- [Work request] Please copy all of the data that follows exactly, leaving any pictures out.

- [Given information]
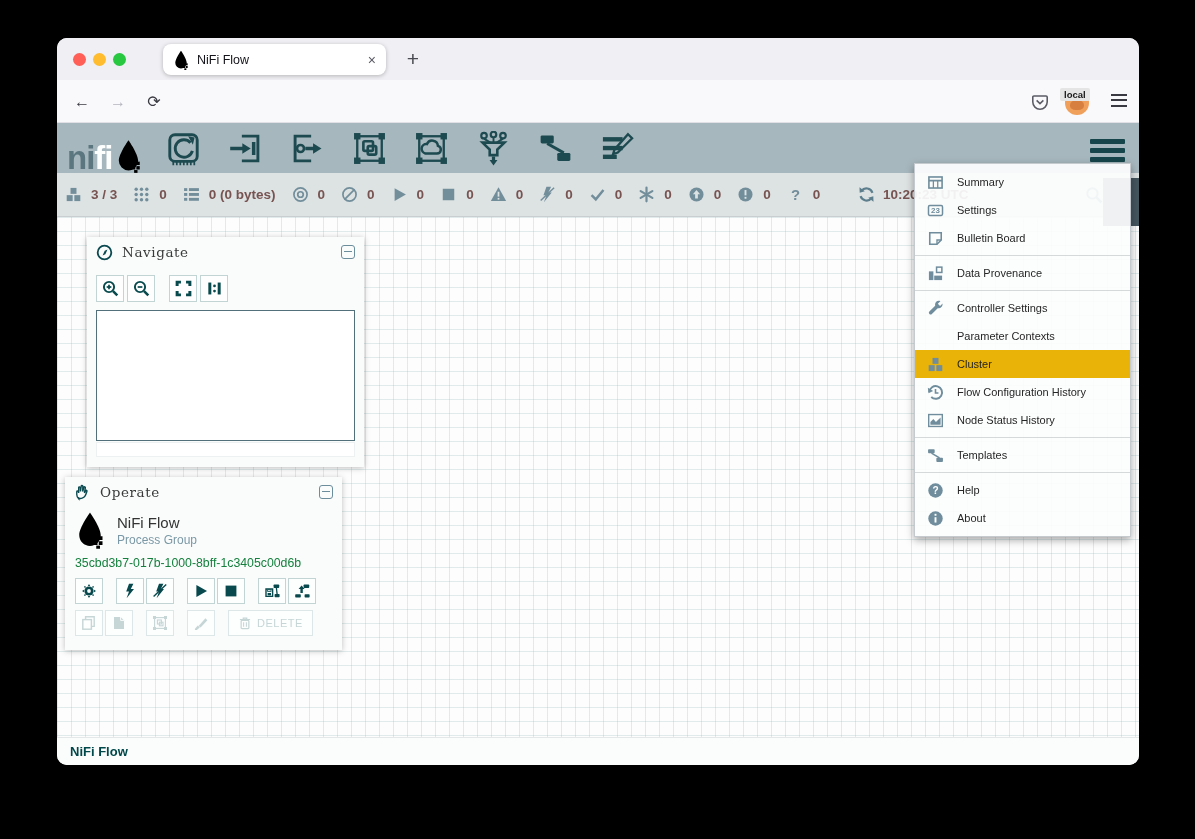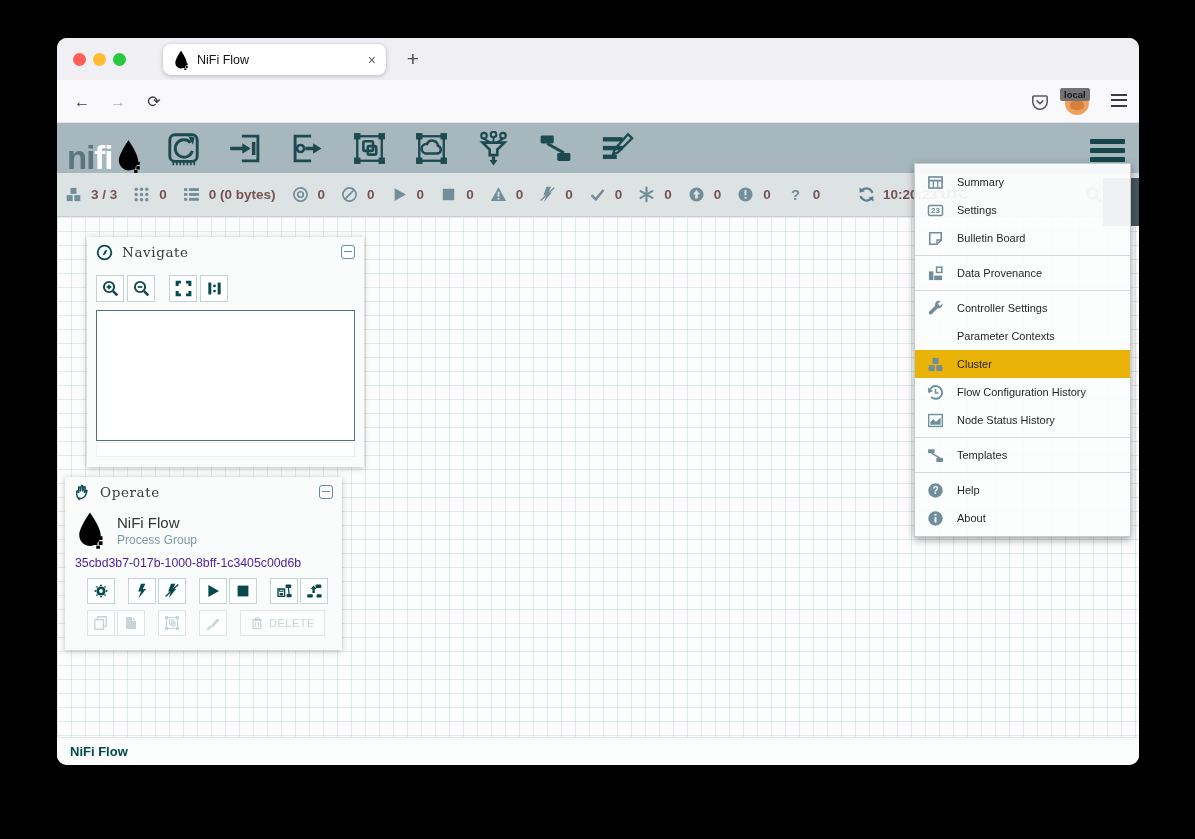--- a/index.html
+++ b/index.html
@@ -24,21 +24,21 @@
 
   .navbar { position:absolute; left:0; top:42px; width:100%; height:43px; background:#f9f9fb;
     border-bottom:1px solid #e0e0e6; }
   .nav-ico { position:absolute; top:9px; width:26px; height:26px; text-align:center;
     line-height:25px; font-size:16px; color:#3a3a42; border-radius:5px; }
   .urlbar { position:absolute; left:176px; top:7px; width:717px; height:30px; background:#f0f0f4;
     border-radius:7px; display:flex; align-items:center; padding:0 10px; gap:7px; }
   .url-host { font-size:13.5px; color:#15141a; }
   .url-suffix { font-size:13.5px; color:#7b7b85; }
   .url-star { margin-left:auto; font-size:15px; color:#5b5b66; }
-  .badge-local { position:absolute; left:1003px; top:50px; background:#737373; color:#1a1a1a;
+  .badge-local { position:absolute; left:1003px; top:50px; background:#e5e5e5; color:#1a1a1a;
     font-size:9.5px; font-weight:bold; padding:1px 4px; border-radius:2px; z-index:3; }
   .avatar { position:absolute; left:1008px; top:53px; width:24px; height:24px; border-radius:50%;
     background:#f0a05a; z-index:2; overflow:hidden; }
   .avatar:after { content:""; position:absolute; left:5px; top:9px; width:14px; height:10px;
     border-radius:50% 50% 40% 40%; background:#d77f3f; }
   .ff-burger { position:absolute; left:1054px; top:14px; width:16px; height:14px; }
   .ff-burger span { display:block; height:1.8px; background:#3a3a42; margin-bottom:3.6px; }
 
   
   .nifi-toolbar { position:absolute; left:0; top:85px; width:100%; height:50px; background:#a6b7bd;
@@ -91,22 +91,22 @@
     display:flex; align-items:center; justify-content:center; color:#07494c; margin-right:3px; }
   .sq-btn svg { width:17px; height:17px; }
   .gap12 { width:11px; }
   .birdseye { margin:2px 9px 0 9px; height:131px; border:1px solid #52707c; background:#fff; }
   .bird-strip { margin:1px 9px 0 9px; height:15px; border:1px solid #eef1f1; background:#fff; }
 
   .op-flow { display:flex; align-items:center; gap:12px; padding:4px 10px 0 10px; }
   .op-flow svg { width:30px; height:38px; }
   .op-name { font-size:15px; color:#333; }
   .op-type { font-size:12px; color:#7a98a5; margin-top:2px; }
-  .op-id { font-size:12.3px; color:#4c1d95; padding:7px 10px 0 10px; white-space:nowrap; }
-  .op-row { display:flex; align-items:flex-start; padding:8px 10px 0 22px; }
+  .op-id { font-size:12.3px; color:#15803d; padding:7px 10px 0 10px; white-space:nowrap; }
+  .op-row { display:flex; align-items:flex-start; padding:8px 10px 0 10px; }
   .op-btn { width:28px; height:26px; border:1px solid #c3d4d4; display:flex; align-items:center;
     justify-content:center; color:#07494c; margin-right:2px; background:rgba(255,255,255,.6); }
   .op-btn svg { width:16px; height:16px; }
   .op-btn.dis { color:#c6d6d6; border-color:#dde7e7; }
   .del-btn { height:26px; border:1px solid #dde7e7; color:#c6d6d6; display:flex; align-items:center;
     gap:5px; padding:0 9px; font-size:11px; letter-spacing:.5px; background:rgba(255,255,255,.6); }
   .del-btn svg { width:14px; height:14px; }
 
   
   .gmenu { position:absolute; left:857px; top:125px; width:217px; background:rgba(252,253,253,.93);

- [Response to the exercise]
--- a/index.html
+++ b/index.html
@@ -24,21 +24,21 @@
 
   .navbar { position:absolute; left:0; top:42px; width:100%; height:43px; background:#f9f9fb;
     border-bottom:1px solid #e0e0e6; }
   .nav-ico { position:absolute; top:9px; width:26px; height:26px; text-align:center;
     line-height:25px; font-size:16px; color:#3a3a42; border-radius:5px; }
   .urlbar { position:absolute; left:176px; top:7px; width:717px; height:30px; background:#f0f0f4;
     border-radius:7px; display:flex; align-items:center; padding:0 10px; gap:7px; }
   .url-host { font-size:13.5px; color:#15141a; }
   .url-suffix { font-size:13.5px; color:#7b7b85; }
   .url-star { margin-left:auto; font-size:15px; color:#5b5b66; }
-  .badge-local { position:absolute; left:1003px; top:50px; background:#737373; color:#1a1a1a;
+  .badge-local { position:absolute; left:1003px; top:50px; background:#e5e5e5; color:#1a1a1a;
     font-size:9.5px; font-weight:bold; padding:1px 4px; border-radius:2px; z-index:3; }
   .avatar { position:absolute; left:1008px; top:53px; width:24px; height:24px; border-radius:50%;
     background:#f0a05a; z-index:2; overflow:hidden; }
   .avatar:after { content:""; position:absolute; left:5px; top:9px; width:14px; height:10px;
     border-radius:50% 50% 40% 40%; background:#d77f3f; }
   .ff-burger { position:absolute; left:1054px; top:14px; width:16px; height:14px; }
   .ff-burger span { display:block; height:1.8px; background:#3a3a42; margin-bottom:3.6px; }
 
   
   .nifi-toolbar { position:absolute; left:0; top:85px; width:100%; height:50px; background:#a6b7bd;
@@ -91,22 +91,22 @@
     display:flex; align-items:center; justify-content:center; color:#07494c; margin-right:3px; }
   .sq-btn svg { width:17px; height:17px; }
   .gap12 { width:11px; }
   .birdseye { margin:2px 9px 0 9px; height:131px; border:1px solid #52707c; background:#fff; }
   .bird-strip { margin:1px 9px 0 9px; height:15px; border:1px solid #eef1f1; background:#fff; }
 
   .op-flow { display:flex; align-items:center; gap:12px; padding:4px 10px 0 10px; }
   .op-flow svg { width:30px; height:38px; }
   .op-name { font-size:15px; color:#333; }
   .op-type { font-size:12px; color:#7a98a5; margin-top:2px; }
-  .op-id { font-size:12.3px; color:#4c1d95; padding:7px 10px 0 10px; white-space:nowrap; }
-  .op-row { display:flex; align-items:flex-start; padding:8px 10px 0 22px; }
+  .op-id { font-size:12.3px; color:#15803d; padding:7px 10px 0 10px; white-space:nowrap; }
+  .op-row { display:flex; align-items:flex-start; padding:8px 10px 0 10px; }
   .op-btn { width:28px; height:26px; border:1px solid #c3d4d4; display:flex; align-items:center;
     justify-content:center; color:#07494c; margin-right:2px; background:rgba(255,255,255,.6); }
   .op-btn svg { width:16px; height:16px; }
   .op-btn.dis { color:#c6d6d6; border-color:#dde7e7; }
   .del-btn { height:26px; border:1px solid #dde7e7; color:#c6d6d6; display:flex; align-items:center;
     gap:5px; padding:0 9px; font-size:11px; letter-spacing:.5px; background:rgba(255,255,255,.6); }
   .del-btn svg { width:14px; height:14px; }
 
   
   .gmenu { position:absolute; left:857px; top:125px; width:217px; background:rgba(252,253,253,.93);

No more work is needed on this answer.